A minissérie da HBO parte de um dos casos mais emblemáticos e revoltantes da história criminal brasileira, com material dramático mais do que suficiente para sustentar uma narrativa poderosa. Em muitos momentos, ela consegue. Em outros, porém, a execução acaba enfraquecendo a força que a própria história real já carrega.

Um dos principais problemas está no ritmo acelerado da narrativa. A série atravessa diferentes fases da vida de Ângela sem deixar claro o espaço de tempo entre os acontecimentos, gerando uma sensação de desconexão entre cenas e episódios. Falta respiro, faltam transições mais orgânicas. Muito disso parece consequência direta de decisões de edição que comprometem a fluidez da história e a compreensão cronológica dos fatos.

Quando a série chega ao tribunal, encontra seu terreno mais potente. É ali que reside o absurdo histórico que mais choca: a tese da “legítima defesa da honra”. Esses momentos são, sem dúvida, os mais interessantes da produção. Ainda assim, fica a clara sensação de que essa parte poderia ter sido muito mais explorada. Justamente por ser o ponto mais impactante e indignante do caso, um maior aprofundamento nesses episódios teria ampliado consideravelmente o peso dramático da obra.
E talvez o ponto mais forte da série esteja justamente no fato de que o tema continua extremamente atual.

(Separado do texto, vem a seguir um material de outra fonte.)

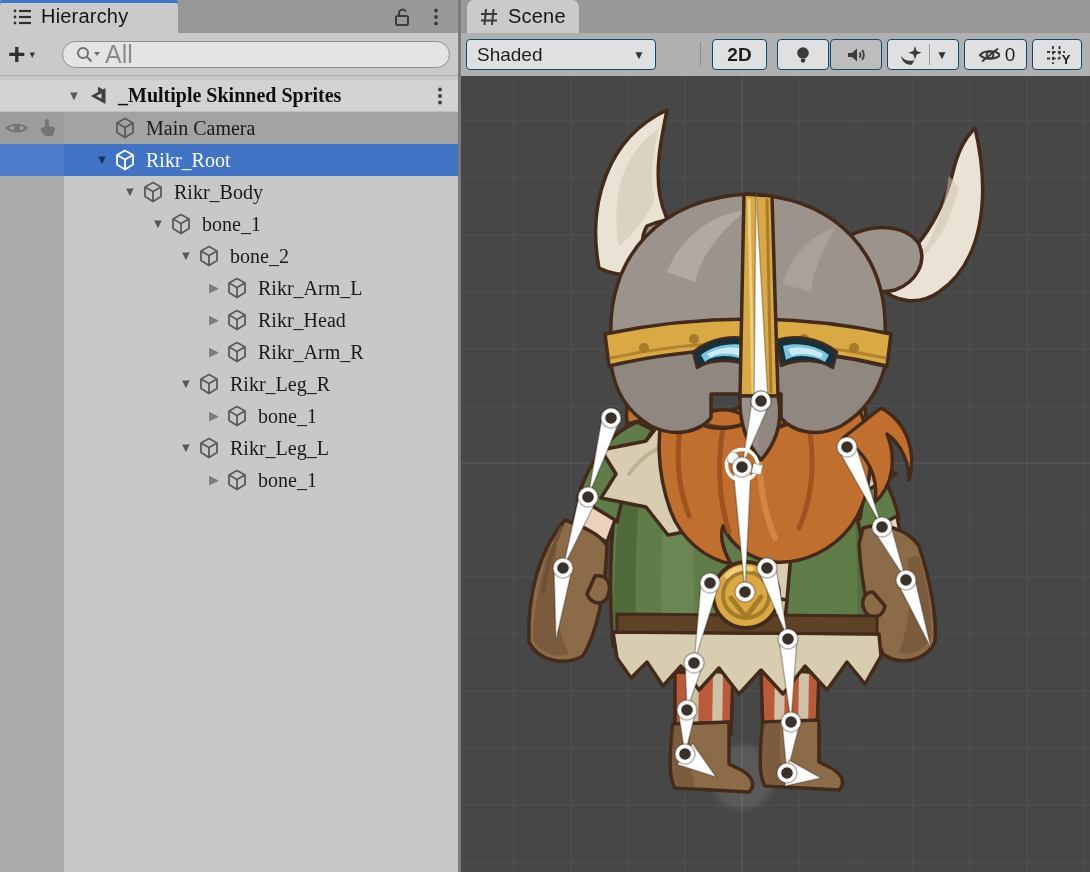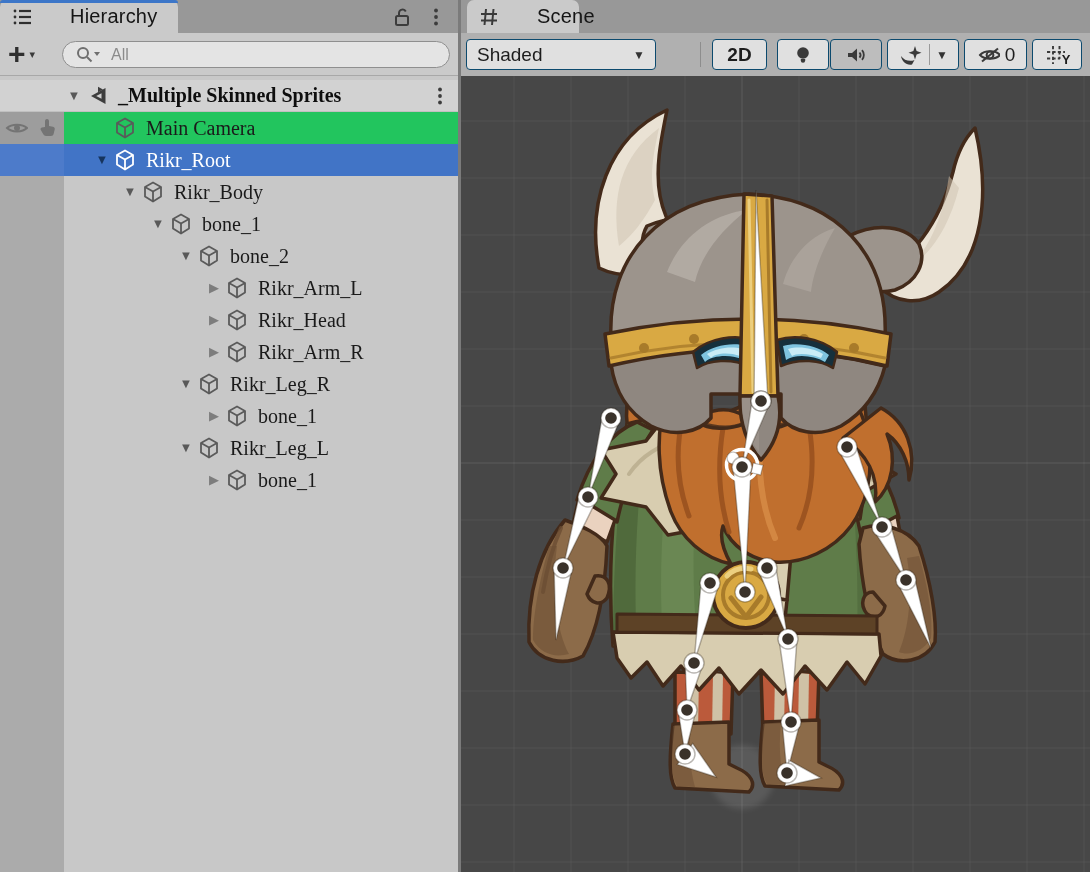--- a/index.html
+++ b/index.html
@@ -6,42 +6,42 @@
   #app{position:relative;width:1090px;height:872px;overflow:hidden;
        font-family:"Liberation Sans","DejaVu Sans",sans-serif;
        -webkit-font-smoothing:antialiased;user-select:none;}
   
   .panel{position:absolute;top:0;height:872px;}
   #hierarchy-panel{left:0;width:458px;background:#c8c8c8;}
   #panel-divider{position:absolute;left:458px;top:0;width:3px;height:872px;background:#7b7b7b;}
   #scene-panel{left:461px;width:690px;background:#474747;}
   .tabbar{position:relative;height:33px;background:#989898;}
   .tab{position:absolute;top:0;height:33px;background:#cacaca;border-radius:7px 7px 0 0;
-       display:flex;align-items:center;padding:0 14px 0 10px;box-sizing:border-box;gap:29px;}
+       display:flex;align-items:center;padding:0 14px 0 10px;box-sizing:border-box;}
   .tab .tab-label{font-size:20px;color:#151515;margin-left:7px;letter-spacing:.2px;}
   .tab.focused::before{content:"";position:absolute;left:0;top:0;right:0;height:3px;
        background:#3c76c8;border-radius:7px 7px 0 0;}
   .tabbar-right{position:absolute;right:0;top:0;height:33px;display:flex;align-items:center;gap:10px;padding-right:10px;}
   .icon-btn{width:24px;height:24px;display:flex;align-items:center;justify-content:center;}
   
   #h-toolbar{position:relative;height:43px;background:#cacaca;border-bottom:1px solid #a8a8a8;box-sizing:border-box;}
   #create-btn{position:absolute;left:8px;top:6px;width:44px;height:30px;display:flex;align-items:center;color:#2e2e2e;}
   #create-btn .plus{font-size:30px;font-weight:bold;line-height:28px;}
   #create-btn .caret{font-size:11px;margin-left:4px;color:#3a3a3a;}
   #search-field{position:absolute;left:62px;top:8px;width:388px;height:27px;background:#e4e4e4;
        border:1px solid #8f8f8f;border-radius:14px;box-sizing:border-box;display:flex;align-items:center;padding:0 10px;}
-  #search-field input{border:none;outline:none;background:transparent;font-size:16px;color:#333;
-       font-family:inherit;width:100%;margin-left:6px;}
+  #search-field input{border:none;outline:none;background:transparent;font-size:25px;color:#333;
+       font-family:inherit;width:100%;}
   #search-field input::placeholder{color:#8b8b8b;}
   
   #tree{position:relative;height:795px;overflow:hidden;padding-top:4px;}
   #gutter-strip{position:absolute;left:0;top:36px;bottom:0;width:64px;background:#ababab;}
   .trow{position:relative;display:flex;align-items:center;height:32px;font-size:20px;color:#1a1a1a;}
   .trow .gutter{position:relative;width:64px;height:32px;flex:0 0 auto;display:flex;align-items:center;justify-content:space-around;}
-  .trow.hover{background:#22c55e;align-items:center;}
+  .trow.hover{background:#a3a3a3;align-items:center;}
   .trow.hover .gutter{background:#9d9d9d;}
   .trow.selected{background:#4174c6;color:#fff;}
   .trow.selected .gutter{background:#4d7bca;}
   .trow.scene-row{background:#d2d2d2;border-bottom:1px solid #c0c0c0;box-sizing:border-box;}
   .indent{flex:0 0 auto;height:1px;}
   .tri{flex:0 0 auto;width:20px;text-align:center;font-size:13px;color:#595959;line-height:32px;}
   .tri.closed{color:#7d7d7d;}
   .trow.selected .tri{color:#16345d;}
   .obj-icon{flex:0 0 auto;width:26px;height:26px;display:flex;align-items:center;justify-content:center;}
   .lbl{padding-left:8px;white-space:nowrap;font-family:Liberation Serif, serif;}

Mesmo passados mais de 40 anos do crime, as discussões sobre violência contra a mulher, machismo estrutural e distorções do sistema judicial ainda são muito presentes na sociedade brasileira. Isso faz com que a história de Ângela não soe como algo do passado, mas como um reflexo dolorosamente vivo do presente.

Em termos de atuação, Marjorie Estiano está maravilhosa. Ela sustenta a série com uma presença forte, sensível e muito segura, entregando uma Ângela humana, complexa e magnética. É, sem dúvida, o grande pilar da produção.

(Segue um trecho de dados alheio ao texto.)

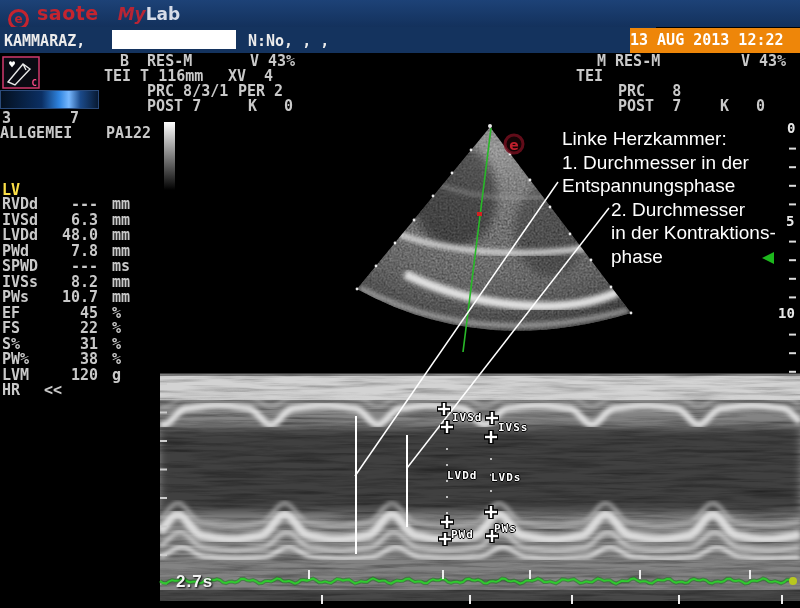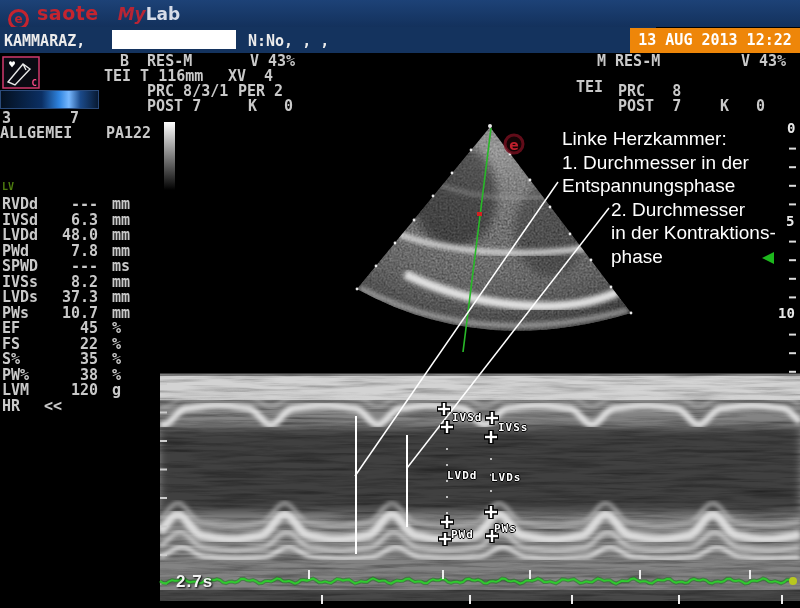--- a/index.html
+++ b/index.html
@@ -14,28 +14,28 @@
   .e-ring{display:inline-block;width:15px;height:15px;border:3px solid #c4242f;border-radius:50%;
           color:#c4242f;font:bold 12px/14px "DejaVu Sans",sans-serif;text-align:center;
           vertical-align:-3px;}
   .brand-rest{font:bold 19px "DejaVu Sans",sans-serif;color:#c4242f;letter-spacing:.5px;margin-left:8px;}
   .brand-my{font:bold italic 17px "DejaVu Sans",sans-serif;color:#b82535;margin-left:19px;}
   .brand-lab{font:bold 17px "DejaVu Sans",sans-serif;color:#d7dce8;}
   .pt-name{position:absolute;left:4px;top:5px;font-size:15px;font-weight:bold;color:#ececec;white-space:pre;}
   .pt-redact{position:absolute;left:112px;top:3px;width:124px;height:19px;background:#fff;}
   .pt-fields{position:absolute;left:248px;top:5px;font-size:15px;font-weight:bold;color:#ececec;white-space:pre;}
   .datebox{position:absolute;left:630px;top:1px;width:170px;height:25px;background:#ee8609;
-           color:#fff;font-size:15px;font-weight:bold;text-align:center;line-height:25px;white-space:pre;}
+           color:#fff;font-size:15px;font-weight:bold;text-align:left;line-height:25px;white-space:pre;}
   
   .gainbar{position:absolute;left:0;top:90px;width:97px;height:17px;border:1px solid #2a4a7a;
            background:linear-gradient(90deg,#04101f 0%,#0b2f63 42%,#2f84e0 60%,#77b8ff 70%,#1b4a8a 82%,#081a33 100%);}
   .grayscalebar{position:absolute;left:164px;top:122px;width:11px;height:68px;
                 background:linear-gradient(#fff,#000);}
   
-  .meas-title{position:absolute;left:2px;top:181px;font-size:10px;font-weight:bold;color:#4d7c0f;}
+  .meas-title{position:absolute;left:2px;top:181px;font-size:15px;font-weight:bold;color:#fde047;}
   .meas-rows{position:absolute;left:2px;top:197px;}
   .mrow{height:15.5px;line-height:15.5px;font-size:15px;font-weight:bold;color:#c9c9c9;white-space:pre;}
   .ml{display:inline-block;width:40px;}
   .mv{display:inline-block;width:56px;text-align:right;}
   .mv.left{text-align:left;padding-left:2px;}
   .mu{display:inline-block;margin-left:14px;}
   
   .annotation{position:absolute;left:562px;top:127px;width:245px;color:#fff;
               font:19px/23.5px "Liberation Sans",sans-serif;text-shadow:1px 1px 2px #000;}
   .annotation .ind{margin-left:49px;}
@@ -68,21 +68,21 @@
   <span class="tok" style="left:250px;top:52px">V 43%</span>
   <span class="tok" style="left:104px;top:67px">TEI T 116mm</span>
   <span class="tok" style="left:228px;top:67px">XV  4</span>
   <span class="tok" style="left:147px;top:82px">PRC 8/3/1</span>
   <span class="tok" style="left:238px;top:82px">PER 2</span>
   <span class="tok" style="left:147px;top:97px">POST 7</span>
   <span class="tok" style="left:248px;top:97px">K   0</span>
 
   <span class="tok" style="left:597px;top:52px">M RES-M</span>
   <span class="tok" style="left:741px;top:52px">V 43%</span>
-  <span class="tok" style="left:576px;top:78px">TEI</span>
+  <span class="tok" style="left:576px;top:67px">TEI</span>
   <span class="tok" style="left:618px;top:82px">PRC   8</span>
   <span class="tok" style="left:618px;top:97px">POST  7</span>
   <span class="tok" style="left:720px;top:97px">K   0</span>
 
   <svg class="layer" width="40" height="36" style="left:2px;top:56px">
     <rect x="1" y="1" width="36" height="31" fill="#0a0a12" stroke="#d23a6e" stroke-width="1.5"></rect>
     <text x="10" y="12" font-size="10" fill="#fff" text-anchor="middle">♥</text>
     <path d="M6,26 L21,8 L28,13 L13,29 Z M21,8 L24,14" stroke="#e8e8e8" stroke-width="1.4" fill="none"></path>
     <text x="35" y="30" font-size="9" font-weight="bold" fill="#ff4d88" text-anchor="end" id="probe-marker-letter">C</text>
   </svg>
@@ -94,25 +94,24 @@
   <div class="grayscalebar"></div>
 
   <div class="meas-title">LV</div>
   <div class="meas-rows">
     <div class="mrow"><span class="ml">RVDd</span><span class="mv">---</span><span class="mu">mm</span></div>
     <div class="mrow"><span class="ml">IVSd</span><span class="mv">6.3</span><span class="mu">mm</span></div>
     <div class="mrow"><span class="ml">LVDd</span><span class="mv">48.0</span><span class="mu">mm</span></div>
     <div class="mrow"><span class="ml">PWd</span><span class="mv">7.8</span><span class="mu">mm</span></div>
     <div class="mrow"><span class="ml">SPWD</span><span class="mv">---</span><span class="mu">ms</span></div>
     <div class="mrow"><span class="ml">IVSs</span><span class="mv">8.2</span><span class="mu">mm</span></div>
-    <div class="mrow"><span class="ml">LVDs</span><span class="mv">37.3</span><span class="mu">mm</span></div>
     <div class="mrow"><span class="ml">PWs</span><span class="mv">10.7</span><span class="mu">mm</span></div>
     <div class="mrow"><span class="ml">EF</span><span class="mv">45</span><span class="mu">%</span></div>
     <div class="mrow"><span class="ml">FS</span><span class="mv">22</span><span class="mu">%</span></div>
-    <div class="mrow"><span class="ml">S%</span><span class="mv">35</span><span class="mu">%</span></div>
+    <div class="mrow"><span class="ml">S%</span><span class="mv">31</span><span class="mu">%</span></div>
     <div class="mrow"><span class="ml">PW%</span><span class="mv">38</span><span class="mu">%</span></div>
     <div class="mrow"><span class="ml">LVM</span><span class="mv">120</span><span class="mu">g</span></div>
     <div class="mrow"><span class="ml">HR</span><span class="mv left">&lt;&lt;</span><span class="mu"></span></div>
   </div>
 
   <svg class="layer" width="800" height="608">
     <defs>
       <filter id="speckle" x="-2%" y="-2%" width="104%" height="104%">
         <feTurbulence type="fractalNoise" baseFrequency="0.5" numOctaves="2" seed="11" result="n"></feTurbulence>
         <feColorMatrix in="n" type="matrix" values="0 0 0 0 0  0 0 0 0 0  0 0 0 0 0  0.45 0.45 0.45 0.22 0" result="a"></feColorMatrix>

Visualmente e estruturalmente, a série é correta, mas não chega a desenvolver uma identidade estética muito marcante dentro do padrão HBO. E é curioso perceber que, ao comparar com o filme Ângela estrelado por Isis Valverde — mesmo sendo propostas diferentes —, o longa acaba parecendo mais redondo em termos de construção narrativa e unidade, enquanto a série, apesar do peso do tema, soa mais fragmentada.
Ângela Diniz: Assassinada e Condenada é uma série importante, bem atuada e com momentos muito fortes — especialmente no tribunal —, mas que sofre com um ritmo apressado e uma edição que prejudica a conexão temporal da narrativa.